ASSOCIAZIONI
BELLUNO – Il mondo dell’emigrazione italiana si raccoglie nei luoghi simbolo della memoria operaia. A settantanni esatti dalla catastrofe del Bois du Cazier – avvenuta l’8 agosto 1956, costata la vita a 262 minatori, tra i quali ben 136 furono le vittime italiane – l’Unione Nazionale Associazioni Immigrati ed Emigrati (UNAIE) prenderà parte ufficialmente alle celebrazioni commemorative che si terranno direttamente in Belgio. Proprio a seguito di questa immane tragedia e per onorare il contributo e la dedizione dei connazionali oltreconfine, l’allora Ministro per gli Italiani nel Mondo Mirko Tremaglia volle fortemente e istituì la Giornata del lavoro e del sacrificio degli italiani all’estero, fissata simbolicamente proprio l’8 agosto. L’associazione sarà presente con una nutrita delegazione, fra cui il Presidente Oscar De Bona, per testimoniare la vicinanza delle comunità di origine italiana e per ribadire l’importanza civile e morale del ricordo. La partecipazione a questo importante anniversario – spiega la nota dell’UNAIE – rappresenta un atto dovuto verso chi ha sacrificato la propria vita in condizioni lavorative estreme, segnando profondamente la storia sociale del nostro Paese e il percorso di milioni di connazionali all’estero.

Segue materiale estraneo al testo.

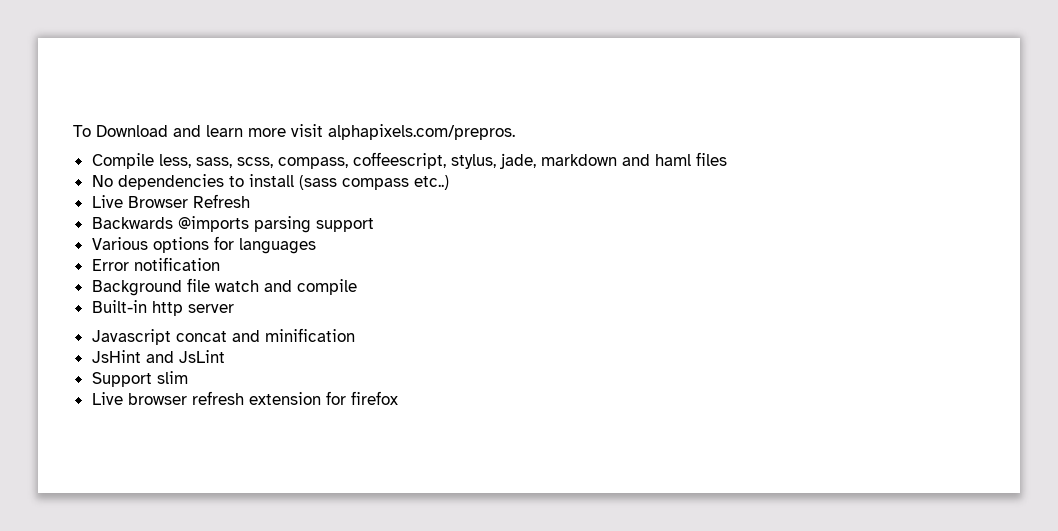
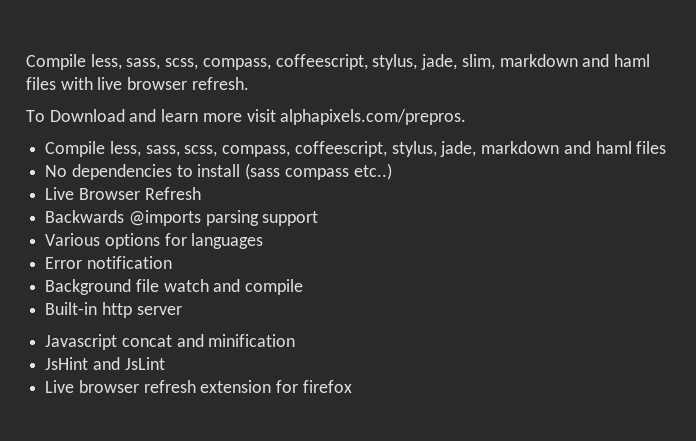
(73, 131) none -> [26,54,650,70] [26,77,249,90] Compile less, sass, scss, compass, coffeescript, stylus, jade, slim, markdown and haml files with live browser refresh. //
[91,371,188,387] // Support slim -> (165, 363) none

In vista dell’importante appuntamento in terra belga, il presidente dell’UNAIE, Oscar De Bona, ha voluto esprimere una riflessione sul significato storico e attuale della ricorrenza: “Ricordare Marcinelle a settant’anni di distanza non è un mero esercizio di memoria, ma un dovere morale imprescindibile per l’intera nazione. I minatori che persero la vita in quella tragica giornata e in tutte le miniere d’Europa incarnano il simbolo più aspro e doloroso del lavoro italiano oltreconfine. Grazie anche alla sensibilità di statisti come Mirko Tremaglia, che istituì la Giornata del lavoro e del sacrificio degli italiani all’estero, questa data è rimasta scolpita nella coscienza civile del Paese. La massiccia presenza dell’UNAIE in Belgio testimonia che il sacrificio di quei lavoratori non è stato dimenticato. Le nostre associazioni continueranno a farsi custodi di questa storia, affinché le nuove generazioni comprendano il valore della dignità del lavoro e il contributo fondamentale che i nostri emigranti hanno dato alla crescita dell’Europa e dell’Italia”. (Inform)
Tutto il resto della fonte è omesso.